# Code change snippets
--------------------------------------------------

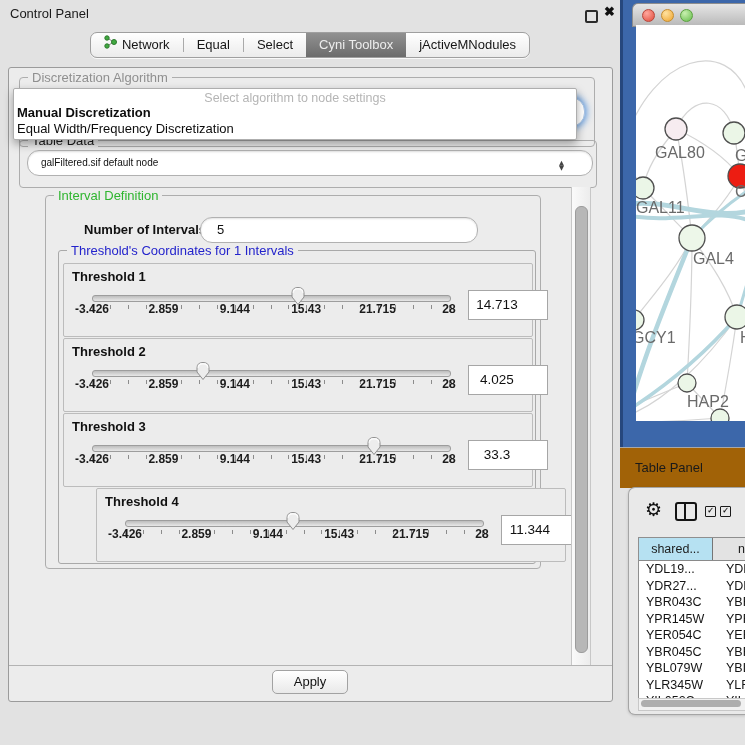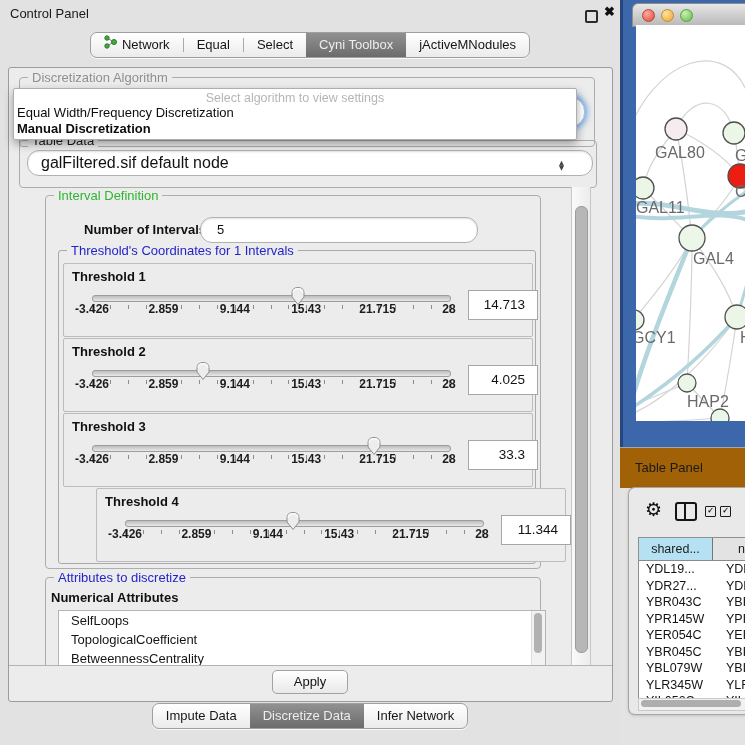"Select algorithm to view settings" div { text: view -> node }
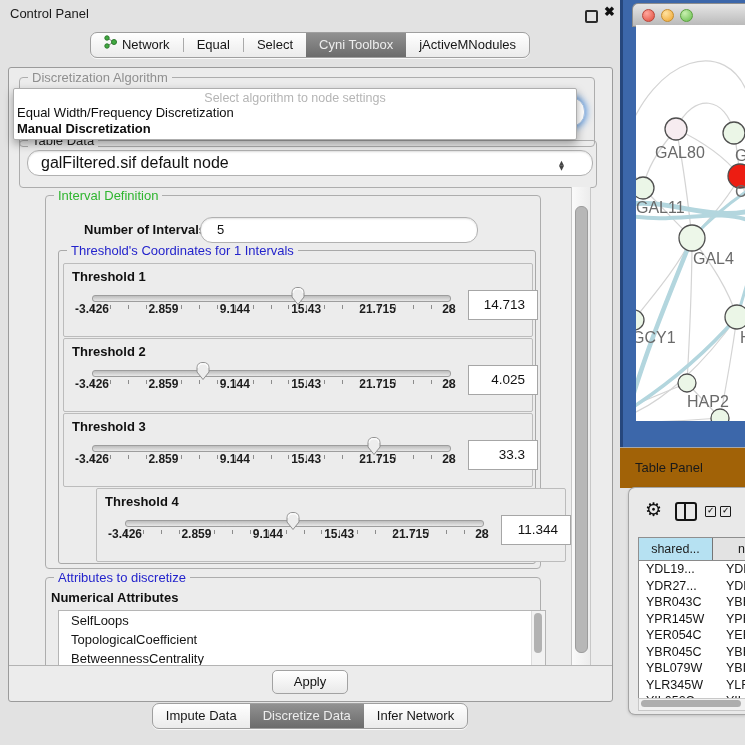"Equal Width/Frequency Discretization" div.popup-opt { order: before "Manual Discretization" -> after "Manual Discretization" }
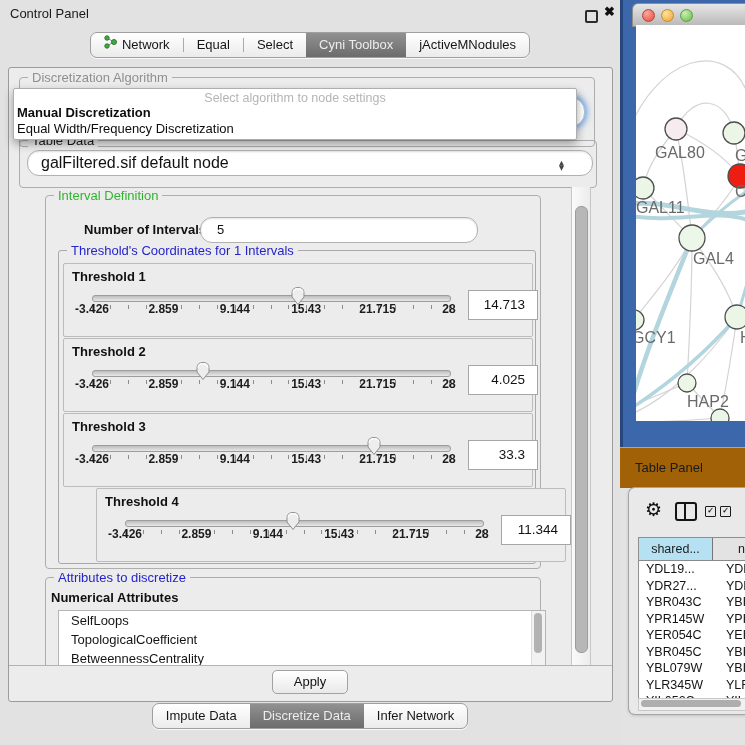"galFiltered.sif default node" #tabledata-combo { font-size: 16px -> 10px }
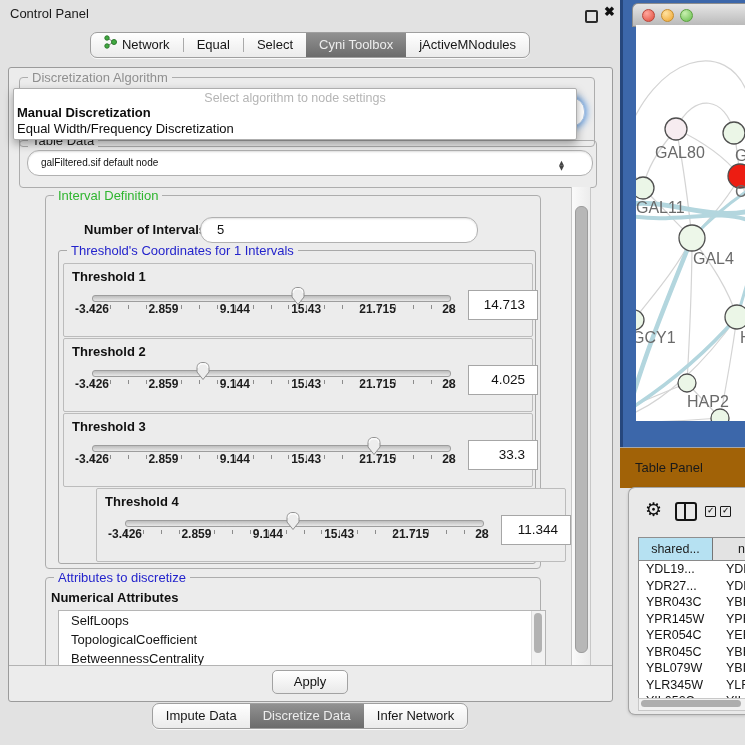"14.713" .value-box { padding-right: 12px -> 22px; text-align: right -> center }
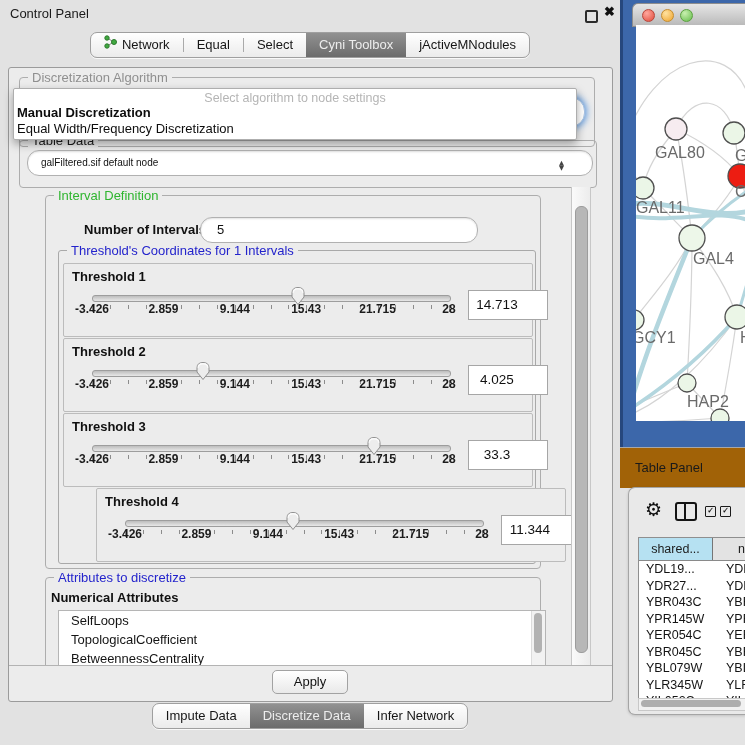"Attributes to discretize" div.groupbox { html: <div> <div>Attributes to discretize</div> <div>Numerical Attributes</div> <div> <div> <div>SelfLoops</div> <div>TopologicalCoefficient</div> <div>BetweennessCentrality</div> </div> <div> <div></div> </div> </div> </div> -> none }
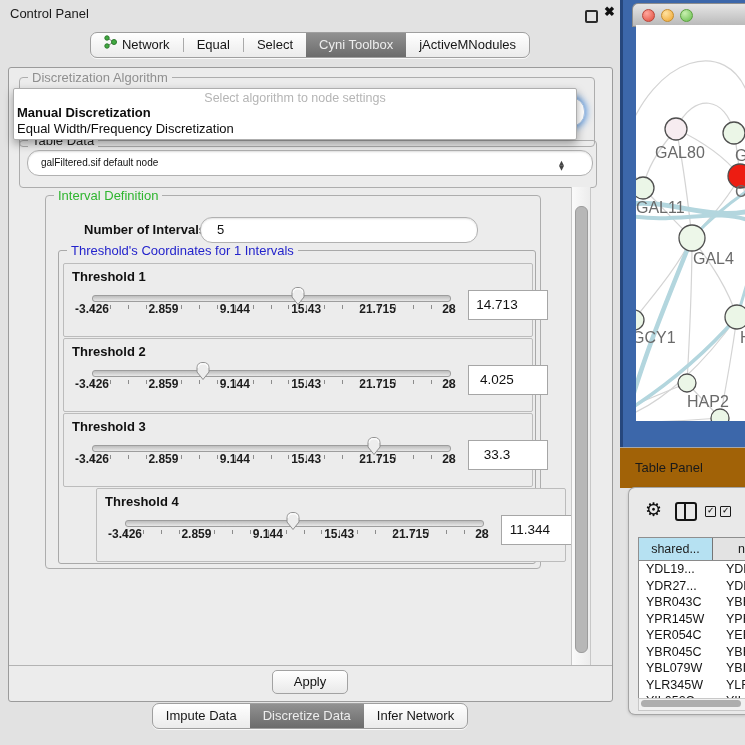"Impute Data" div.abs { html: <div> <div> <div> <span>Impute Data</span> </div> <div> <span>Discretize Data</span> </div> <div> <span>Infer Network</span> </div> </div> </div> -> none }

--------------------------------------------------

# ABOUT THIS TASK
Please print all the entries exactly as written, but drop the pictures.

# YOUR RESPONSE
"Select algorithm to view settings" div { text: view -> node }
"Equal Width/Frequency Discretization" div.popup-opt { order: before "Manual Discretization" -> after "Manual Discretization" }
"galFiltered.sif default node" #tabledata-combo { font-size: 16px -> 10px }
"14.713" .value-box { padding-right: 12px -> 22px; text-align: right -> center }
"Attributes to discretize" div.groupbox { html: <div> <div>Attributes to discretize</div> <div>Numerical Attributes</div> <div> <div> <div>SelfLoops</div> <div>TopologicalCoefficient</div> <div>BetweennessCentrality</div> </div> <div> <div></div> </div> </div> </div> -> none }
"Impute Data" div.abs { html: <div> <div> <div> <span>Impute Data</span> </div> <div> <span>Discretize Data</span> </div> <div> <span>Infer Network</span> </div> </div> </div> -> none }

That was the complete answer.